Itália entra na corrida bilionária das frutas tropicais
O consumo também acompanha esse movimento
O consumo também acompanha esse movimento - Foto: Divulgação
O crescimento do mercado de frutas tropicais abriu novas perspectivas para a produção no Sul da Itália e colocou manga e abacate entre os destaques do último dia da Macfrut 2026, feira internacional da cadeia de frutas e hortaliças realizada em Rimini. O tema ganhou força em encontros e seminários voltados ao avanço dessas culturas, impulsionadas pelo aumento do consumo e por novos investimentos.

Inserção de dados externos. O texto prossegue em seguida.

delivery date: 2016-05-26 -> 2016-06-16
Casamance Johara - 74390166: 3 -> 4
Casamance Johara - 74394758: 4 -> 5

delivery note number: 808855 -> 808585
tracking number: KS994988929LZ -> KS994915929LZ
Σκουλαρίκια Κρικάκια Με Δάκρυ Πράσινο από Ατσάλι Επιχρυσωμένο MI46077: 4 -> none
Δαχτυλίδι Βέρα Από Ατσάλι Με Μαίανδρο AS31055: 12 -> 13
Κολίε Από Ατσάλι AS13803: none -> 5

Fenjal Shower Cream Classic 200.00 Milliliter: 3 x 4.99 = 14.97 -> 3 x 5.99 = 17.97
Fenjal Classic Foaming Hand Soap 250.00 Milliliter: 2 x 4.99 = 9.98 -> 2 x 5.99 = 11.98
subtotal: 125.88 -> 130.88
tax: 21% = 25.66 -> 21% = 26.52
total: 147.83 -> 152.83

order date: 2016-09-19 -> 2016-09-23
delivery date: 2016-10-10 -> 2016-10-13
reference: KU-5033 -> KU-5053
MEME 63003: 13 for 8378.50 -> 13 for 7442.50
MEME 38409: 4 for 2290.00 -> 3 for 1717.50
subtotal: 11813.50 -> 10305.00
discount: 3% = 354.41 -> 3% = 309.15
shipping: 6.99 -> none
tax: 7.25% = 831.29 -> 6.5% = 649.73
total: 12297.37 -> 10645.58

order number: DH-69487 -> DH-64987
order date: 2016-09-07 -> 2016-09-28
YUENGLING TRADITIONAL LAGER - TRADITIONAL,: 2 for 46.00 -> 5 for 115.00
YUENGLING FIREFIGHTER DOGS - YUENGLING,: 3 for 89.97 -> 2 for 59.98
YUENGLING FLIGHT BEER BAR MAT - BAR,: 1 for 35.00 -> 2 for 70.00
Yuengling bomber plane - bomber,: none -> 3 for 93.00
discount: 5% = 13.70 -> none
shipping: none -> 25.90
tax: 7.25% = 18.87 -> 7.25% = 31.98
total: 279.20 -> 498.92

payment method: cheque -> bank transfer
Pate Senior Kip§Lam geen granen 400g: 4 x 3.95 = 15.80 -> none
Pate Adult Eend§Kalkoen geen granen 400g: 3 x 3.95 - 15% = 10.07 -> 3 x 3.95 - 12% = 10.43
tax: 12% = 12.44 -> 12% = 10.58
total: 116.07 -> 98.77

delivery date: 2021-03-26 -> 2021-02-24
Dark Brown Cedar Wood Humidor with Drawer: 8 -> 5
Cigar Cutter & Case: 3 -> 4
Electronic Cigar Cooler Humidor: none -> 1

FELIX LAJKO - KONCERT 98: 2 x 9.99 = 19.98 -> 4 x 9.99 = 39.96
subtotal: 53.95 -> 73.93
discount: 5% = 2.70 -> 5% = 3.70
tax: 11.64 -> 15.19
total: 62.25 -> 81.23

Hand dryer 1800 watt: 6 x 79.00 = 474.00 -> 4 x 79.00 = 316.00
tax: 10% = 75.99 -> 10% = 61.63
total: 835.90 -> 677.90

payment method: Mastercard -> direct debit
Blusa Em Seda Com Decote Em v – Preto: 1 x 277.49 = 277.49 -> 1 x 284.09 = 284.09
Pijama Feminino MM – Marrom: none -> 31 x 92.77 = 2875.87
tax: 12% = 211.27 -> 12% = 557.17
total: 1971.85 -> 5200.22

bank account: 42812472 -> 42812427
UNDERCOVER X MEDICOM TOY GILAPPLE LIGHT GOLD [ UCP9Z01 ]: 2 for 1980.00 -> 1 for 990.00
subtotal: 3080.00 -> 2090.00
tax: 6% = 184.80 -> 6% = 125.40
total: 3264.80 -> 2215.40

No seminário “Mango and Avocado Explosion”, Pietro Mauro, Diretor da Fruitimprese, apresentou um panorama do mercado italiano. Segundo ele, a Itália ocupa a sétima posição entre os maiores importadores de manga da Europa, com crescimento de 412% em volume entre 2011 e 2025 e alta de 556% em valor no período. Nos últimos cinco anos, o avanço foi de 80% em volume e 67% em valor. No abacate, o país aparece como o quinto maior importador europeu, com expansão de 367% em volume nos últimos 15 anos e de 700% em valor. Entre 2020 e 2025, o crescimento chegou a 142% em volume e 144% em valor.
O consumo também acompanha esse movimento. Entre 2024 e 2025, as compras de manga subiram 67% em volume e 60% em valor, com queda de 4% nos preços. No abacate, a alta foi de 39% em volume e 40% em valor, com preços praticamente estáveis.
Paolo Inglese, do Departamento de Ciências Agrárias, Alimentares e Florestais da Universidade de Palermo, afirmou que o avanço das culturas tropicais, sobretudo na Sicília, pode consolidar uma cadeia estruturada baseada em qualidade, cadeia curta e preços sustentados, apesar dos desafios impostos pela mudança climática.
No varejo, Fabio Ferrari, Responsável Nacional do Departamento de Frutas e Importação da Coop, e Nicola Buoso, Senior Exotic Fruit Buyer da Conad, destacaram o ganho de espaço das duas frutas. Buoso observou que o faturamento do abacate já superou o do abacaxi entre as frutas exóticas, enquanto Ferrari relatou crescimento de 60% no volume de abacate na Coop nos últimos quatro anos.